My grandfather was my hero and in many ways, the nucleus of our small family. His death was very difficult for everyone and it made me consider, for the first time, just what happens to all of us when we die. Eleven months later, my Grandmother died. She missed her husband and he came to get her. That's what I believe. So it was that my family endured a very difficult two years. My wife, Devin (who was my girlfriend at the time) remained supportive and brightened up my life. At the time, her and I were living in our first little apartment on the edge of the city. Things were great in our life but I just couldn't seem to get rid of my sorrow.
 One morning, I left for work and drove down the busy street beyond the apartment complex and something caught my eye, a gleaming black sport car parked in a driveway with the words "FOR SALE $2,200". I drove by and went to work. All day long I kept seeing this car in my head. When I drove home, it was there, shining in the night, staring at me.
 For the next three days, I drove by this vehicle on my way to and from work. Each day, it haunted my mind. On the morning of the fourth day, while driving to work, I looked for it. It was gone. I felt sick all day. No joke. That night, to my relief, it was back again. I couldn't take it anymore.
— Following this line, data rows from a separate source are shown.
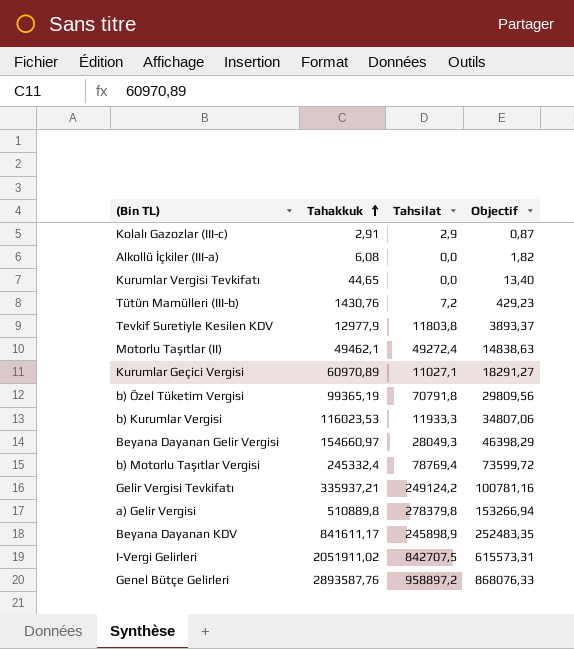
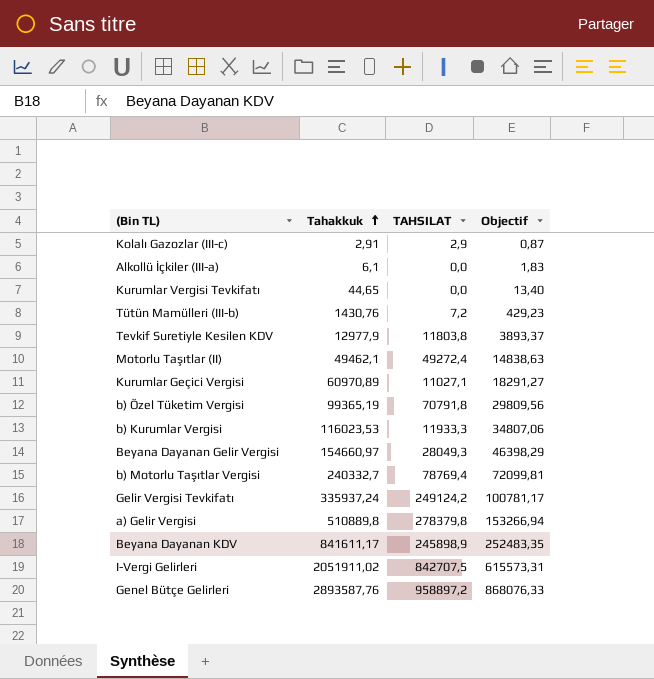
column name: Tahsilat -> TAHSILAT
Alkollü İçkiler (III-a) | Tahakkuk: 6,08 -> 6,1
Alkollü İçkiler (III-a) | Objectif: 1,82 -> 1,83
b) Motorlu Taşıtlar Vergisi | Tahakkuk: 245332,4 -> 240332,7
b) Motorlu Taşıtlar Vergisi | Objectif: 73599,72 -> 72099,81
Gelir Vergisi Tevkifatı | Tahakkuk: 335937,21 -> 335937,24
Gelir Vergisi Tevkifatı | Objectif: 100781,16 -> 100781,17

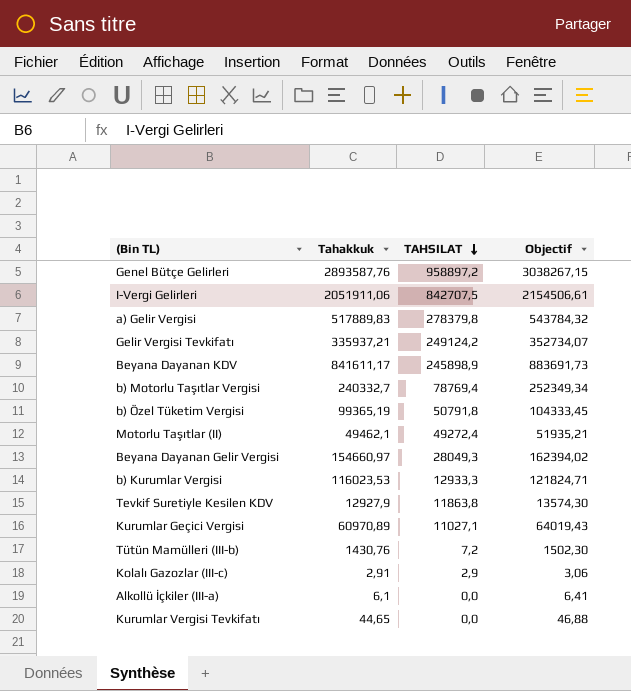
row order: Tahakkuk ascending -> TAHSILAT descending
column Objectif | formula: [Tahakkuk] * 0,3 -> [Tahakkuk] * 1,05
I-Vergi Gelirleri | Tahakkuk: 2051911,02 -> 2051911,06
a) Gelir Vergisi | Tahakkuk: 510889,8 -> 517889,83
Gelir Vergisi Tevkifatı | Tahakkuk: 335937,24 -> 335937,21
b) Özel Tüketim Vergisi | TAHSILAT: 70791,8 -> 50791,8
b) Kurumlar Vergisi | TAHSILAT: 11933,3 -> 12933,3
Tevkif Suretiyle Kesilen KDV | Tahakkuk: 12977,9 -> 12927,9
Tevkif Suretiyle Kesilen KDV | TAHSILAT: 11803,8 -> 11863,8

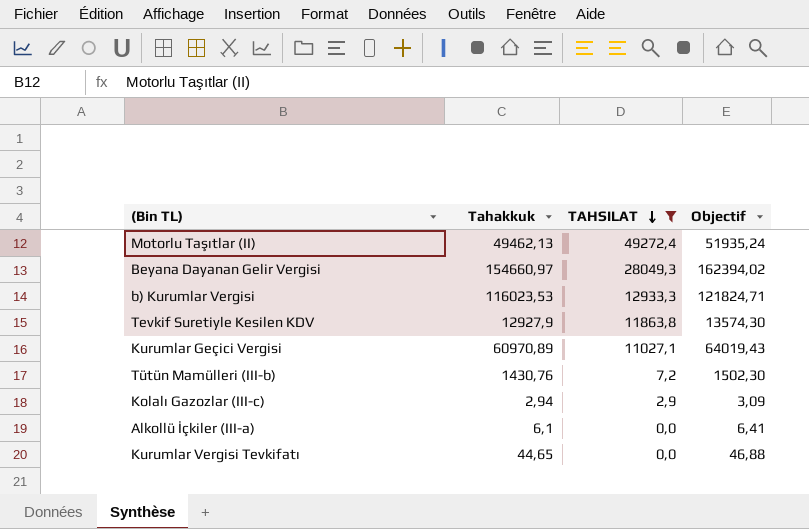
filter: none -> TAHSILAT <= 49272,4
Motorlu Taşıtlar (II) | Tahakkuk: 49462,1 -> 49462,13
Motorlu Taşıtlar (II) | Objectif: 51935,21 -> 51935,24
Kolalı Gazozlar (III-c) | Tahakkuk: 2,91 -> 2,94
Kolalı Gazozlar (III-c) | Objectif: 3,06 -> 3,09

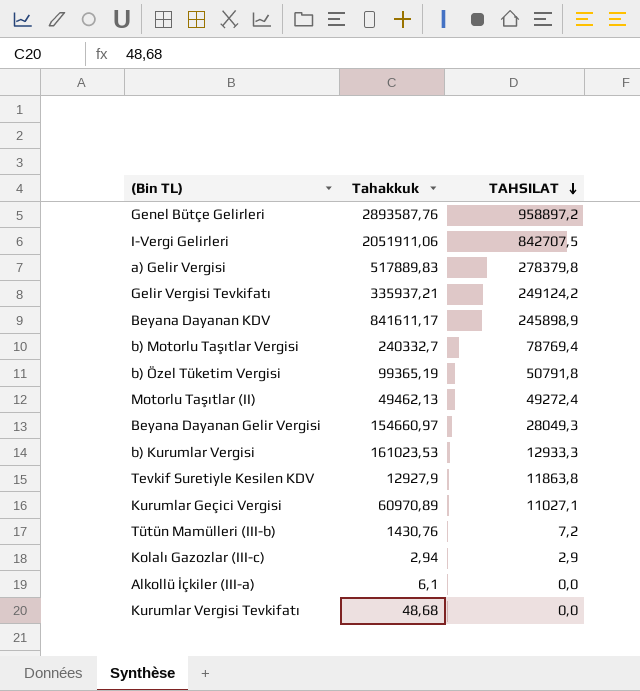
filter: TAHSILAT <= 49272,4 -> none
column Objectif | formula: [Tahakkuk] * 1,05 -> none
b) Kurumlar Vergisi | Tahakkuk: 116023,53 -> 161023,53
Kurumlar Vergisi Tevkifatı | Tahakkuk: 44,65 -> 48,68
 The weekend had come and I told Devin about the car. She saw my excitement and insisted we go take a closer look. I was resistant at first because I did not have an extra 2,000 dollars lying around. Devin, in her selfless and unending generosity, told me to spend the money in our savings account to buy it, as long as I agree to pay the account back soon. (How many women in the history of humanity would let a man deplete a savings account for a sport car? Not too many!)
 We went to see the car. As I approached the black Firebird, my heart started to race. When I touched it, I felt a rush of heat shoot up my arm! I took the seller's phone number and called him the next day.
 I met the man in the morning and he showed me the Firebird. It started right up, growled at me and rumbled quietly, as if begging to driven out of there. The interior, perfect. The body, solid and smooth. The engine looked clean and the mileage was very low. For its age, it was impressive.
 I asked the man where he got it. He said he was a funeral home director and recently held a service for a young man who died. The family couldn't afford the full cost of the services so they offered the young man's Firebird as payment. The director accepted the deal, sure he could sell it. He told me that this car was special to the man who died and it was hard for the family to give it up.
 I sat inside and gripped the wheel. It was then, my mind filled with memories of my grandparents. I could hear, in my heart, my grandfather saying, "be happy, son." Without even taking it to a mechanic, I handed the man an envelope full of cash and drove off to the gas station in my new Firebird. Before I left, the funeral home director said, "Promise me one thing..." I agreed, he continued, "Don’t end up at my work in this thing."
 That first ride was fast, powerful and unlike anything I'd ever experienced! Without a registration, plates, or inspection sticker, I cruised, tearing up the highway. The faster I went, the happier I felt.
 When I took him to my mechanics for review and inspection, they told me the car needed no repairs! The mech said, "You got one hell of a ride here, kid. Where did you get it?" My reply came quickly, "My grandparents gave it to me."
 I will always believe they sent this car to me to heal my heart. To this day, my Firebird runs like new. I just completed restoring the body, floors and doors. The mileage is still low and the V8 runs clean and powerful. This car is more than a sport car. It’s magic. Behind the wheel, I smile because I know that sadness, grief, or worries of any kind cannot catch me. It’s just too fast!